India: JSW Group has announced the combination of the distribution and supply chain of its cement and steel businesses under an integrated JSW One initiative to make it easier for customers to source its products. JSW One has commenced operations in eastern India and will be scaled-up across the country over the next couple of years.
“JSW One will derive synergies to benefit both the steel and cement businesses by streamlining and maximising the depth and expanse of JSW Group’s sales and supply chain network,” said the group in a statement. “It will also combine the group’s expertise across product portfolio to provide comprehensive service capability to its customers.”
Shiva posts loss in first fiscal quarter
India: Shiva Cement has reported a standalone net loss of US$365m for the first quarter of the current fiscal year (1 April 2020 – 30 June 2020).
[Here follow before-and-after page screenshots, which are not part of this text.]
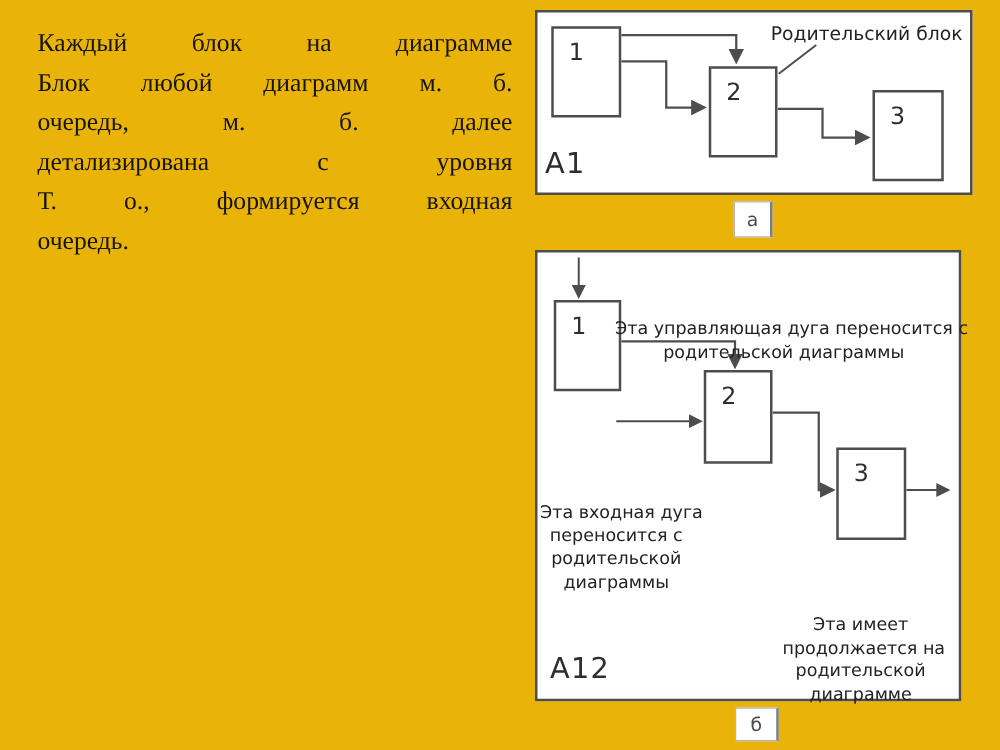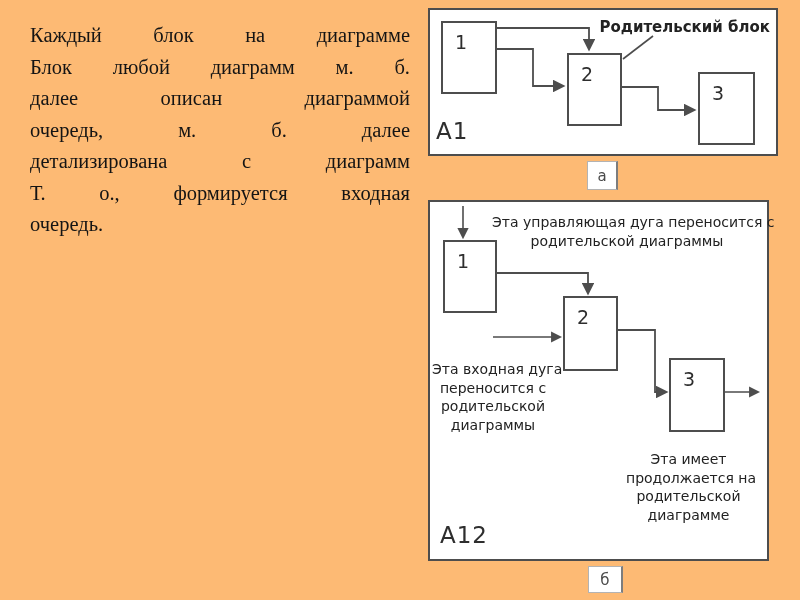--- a/index.html
+++ b/index.html
@@ -4,7 +4,7 @@
 <style>
   html,body{margin:0;padding:0;background:#ffffff;}
   .canvas{
-    position:relative;width:800px;height:600px;background:#fdba74;overflow:hidden;
+    position:relative;width:800px;height:600px;background:#eab308;overflow:hidden;
     font-family:"DejaVu Sans",sans-serif;
   }
   

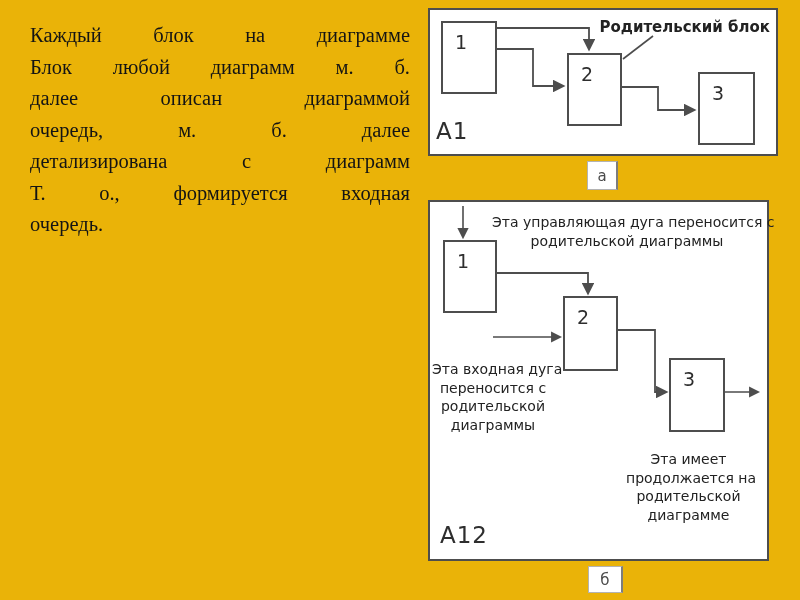--- a/index.html
+++ b/index.html
@@ -28,7 +28,7 @@
     display:block;padding:8px 0 0 12px;font-size:19px;color:#2e2e2e;
   }
   .nodeid{position:absolute;font-size:23px;color:#2e2e2e;letter-spacing:1px;}
-  .callout-label{position:absolute;top:8px;right:6px;font-size:15px;color:#222;white-space:nowrap;font-weight:bold;}
+  .callout-label{position:absolute;top:8px;right:6px;font-size:15px;color:#222;white-space:nowrap;}
   .note{
     position:absolute;font-size:14px;line-height:18.5px;color:#222;
     text-align:center;white-space:pre;

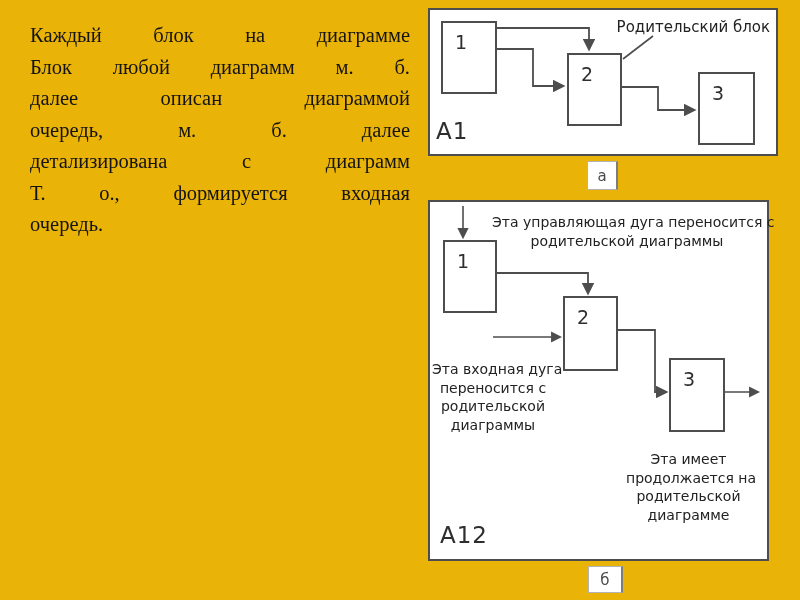--- a/index.html
+++ b/index.html
@@ -51,7 +51,6 @@
   <div class="left-text">
     <div class="tline just">Каждый блок на диаграмме</div>
     <div class="tline just">Блок любой диаграмм м. б.</div>
-    <div class="tline just">далее описан диаграммой</div>
     <div class="tline just">очередь, м. б. далее</div>
     <div class="tline just">детализирована с диаграмм</div>
     <div class="tline just">Т. о., формируется входная</div>

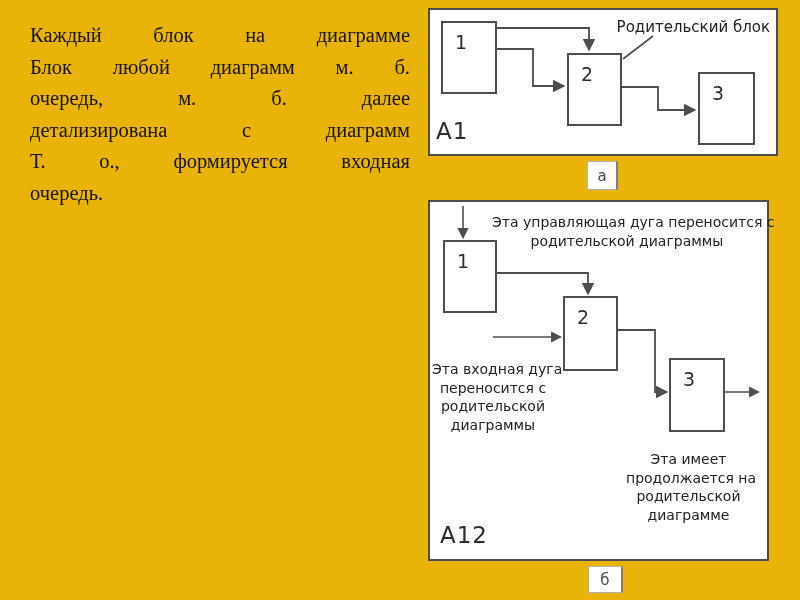--- a/index.html
+++ b/index.html
@@ -52,7 +52,7 @@
     <div class="tline just">Каждый блок на диаграмме</div>
     <div class="tline just">Блок любой диаграмм м. б.</div>
     <div class="tline just">очередь, м. б. далее</div>
-    <div class="tline just">детализирована с диаграмм</div>
+    <div class="tline just">детализирована с уровня</div>
     <div class="tline just">Т. о., формируется входная</div>
     <div class="tline">очередь.</div>
   </div>

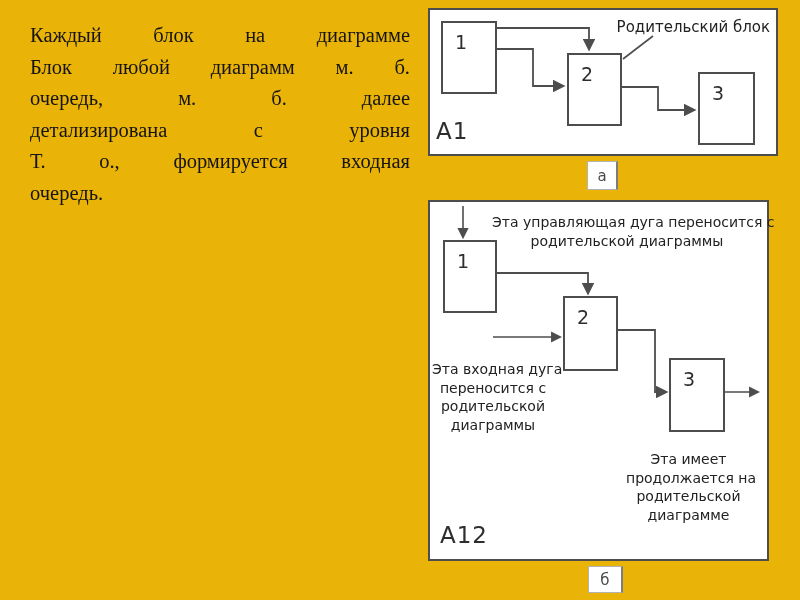--- a/index.html
+++ b/index.html
@@ -31,7 +31,7 @@
   .callout-label{position:absolute;top:8px;right:6px;font-size:15px;color:#222;white-space:nowrap;}
   .note{
     position:absolute;font-size:14px;line-height:18.5px;color:#222;
-    text-align:center;white-space:pre;
+    text-align:center;white-space:pre;margin-top:41px;
   }
   
   .cap-cell{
However, the loss was 33% lower than the US$556m that it lost in the corresponding quarter of the 2019-2020 fiscal year. Shiva’s net revenue also declined substantially, by 22.6%, to US$1.11bn during the quarter, compared to US$1.43bn a year earlier. The company’s operating profit slipped to a loss of US$273m, as against a profit of just US$12,000 a year ago.
West China follows upward profitability trend
China: West China Cement has announced that its profit attributable to owners of the company was US$108.8m in the six months to 30 June 2020, a year-on-year decrease of 5.2%. The improvement in profit came despite a 9.1% fall in revenue to US$440m. This trend follows a number of other Chinese producers that have seen markedly increased profitability in 2020 on the back of the Chinese government’s supply side reforms.
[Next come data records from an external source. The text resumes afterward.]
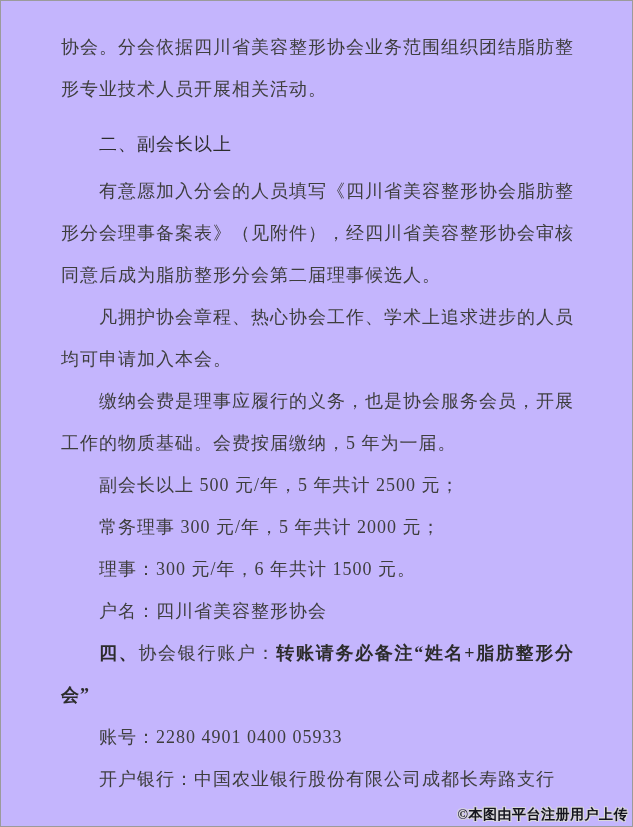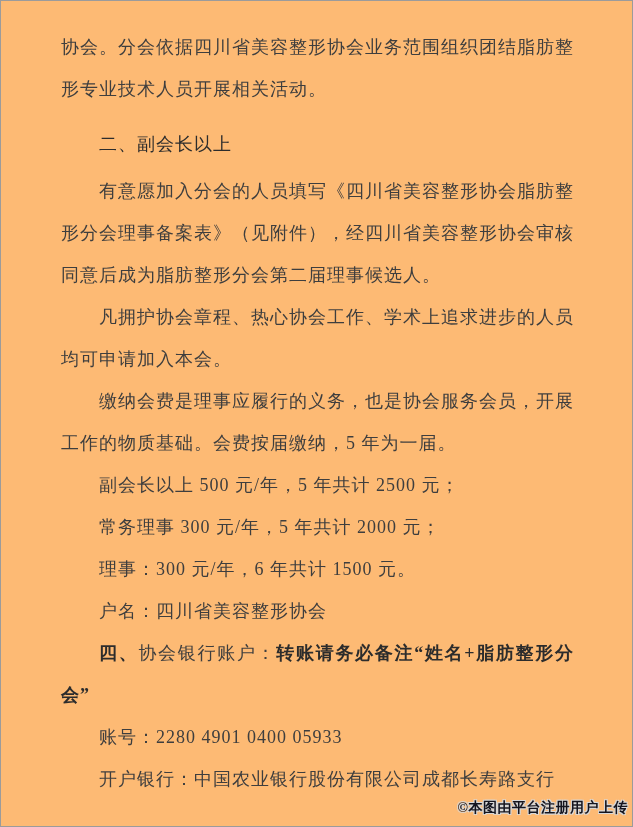--- a/index.html
+++ b/index.html
@@ -12,7 +12,7 @@
     width: 633px;
     height: 827px;
     box-sizing: border-box;
-    background: #fdba74;
+    background: #c4b5fd;
     border: 1px solid #9b9b9b;
     overflow: hidden;
     font-family: "Liberation Serif", "DejaVu Serif", serif;

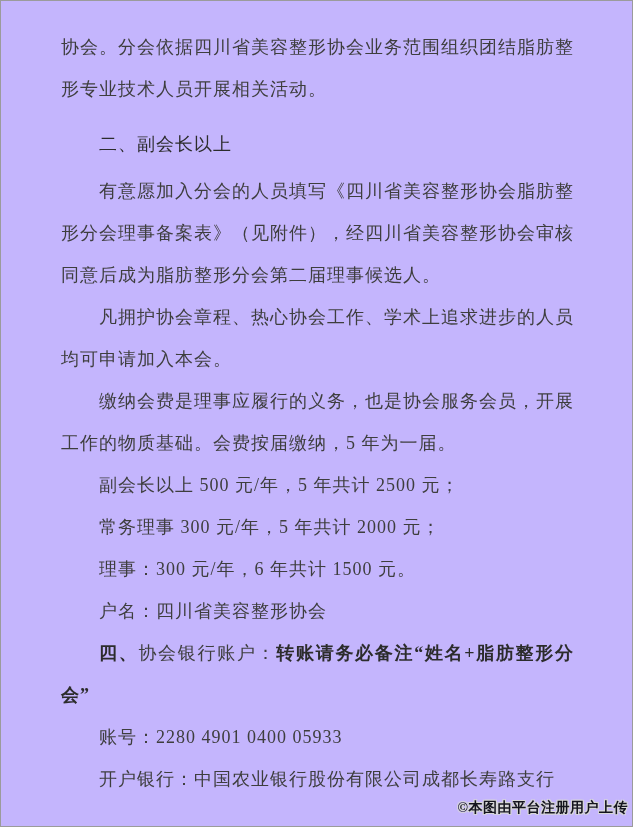--- a/index.html
+++ b/index.html
@@ -48,7 +48,7 @@
   .watermark {
     position: absolute;
     right: 4px;
-    bottom: 10px;
+    bottom: 3px;
     font-size: 14px;
     line-height: 16px;
     font-weight: bold;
Sunchon Cement supplies flood reconstruction efforts
North Korea: The state-run KCNA news agency has announced that cement, iron and steel and timber production units throughout North Korea are ‘pushing forward’ with production to supply building materials to flood-ravaged areas, including in Unpha County (North Hwanghae Province) and Ichone County (Kangwon Province). It stated that the Sunchon Cement plant had provided 10,000t of cement to reconstruction sites in ‘a short span of time.’
Ohorongo hampered by coronavirus limitations
Namibia: Ohorongo Cement, despite not having any coronavirus cases itself, has seen a steep decline in demand for cement due to the economic effects of the Covid-19 pandemic. In an interview with local press, Frankleen Alberts, Manager of Customer Relations and Public Affairs at Namibia’s only integrated cement plant, said that, while domestic sales had suffered from a slowdown in public works and lower private construction levels, the closure of Namibia’s borders had all but eliminated opportunities for exports. It had also hampered the company’s supply chains.
Alberts said, “Cement sales have been affected since the outbreak of the virus. We were able to continue supplying our Namibian market without major interruptions while adhering to the regulations under the state of emergency. However, due to the restrictions and quarantine rules by neighbouring countries, our export market suffered adversely.” She added, “Due to the restrictions on travel and flights, the supply chain is affected and this includes inbound and outbound logistics, in terms of export sales.”
Alberts said that day-to-day operations at the company have not been affected by the ongoing Covid-19 pandemic as the company had introduced regulations as published by government and as required by the ministry of mines and energy to ensure the safety of employees while continuing with operations. None of the company’s employees was furloughed or laid off.